Work item: What is needed is a copy of each line in the listing below that contains "Pump".

Exercise data:
[Start of Attachment]

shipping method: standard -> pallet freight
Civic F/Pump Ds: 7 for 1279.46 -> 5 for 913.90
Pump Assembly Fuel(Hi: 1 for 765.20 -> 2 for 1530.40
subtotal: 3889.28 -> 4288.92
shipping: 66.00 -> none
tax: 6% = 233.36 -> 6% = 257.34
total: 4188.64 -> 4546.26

[End of Attachment]
[Start of Attachment]

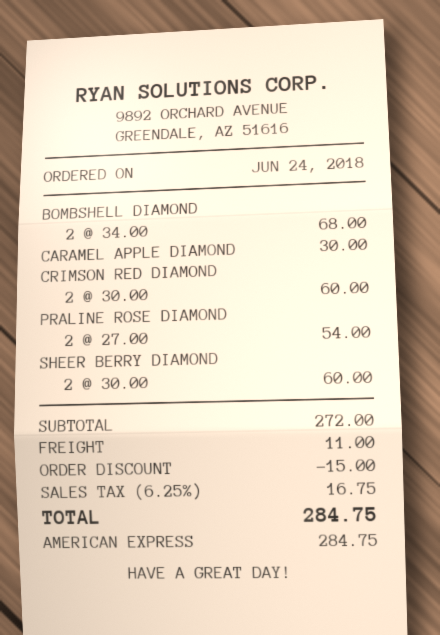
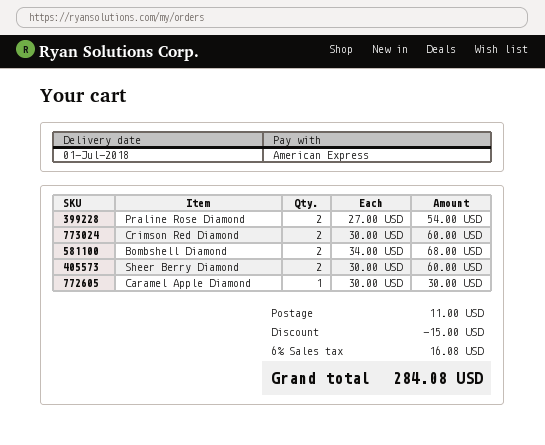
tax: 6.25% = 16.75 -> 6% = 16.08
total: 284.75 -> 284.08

[End of Attachment]

Solution:
Civic F/Pump Ds: 7 for 1279.46 -> 5 for 913.90
Pump Assembly Fuel(Hi: 1 for 765.20 -> 2 for 1530.40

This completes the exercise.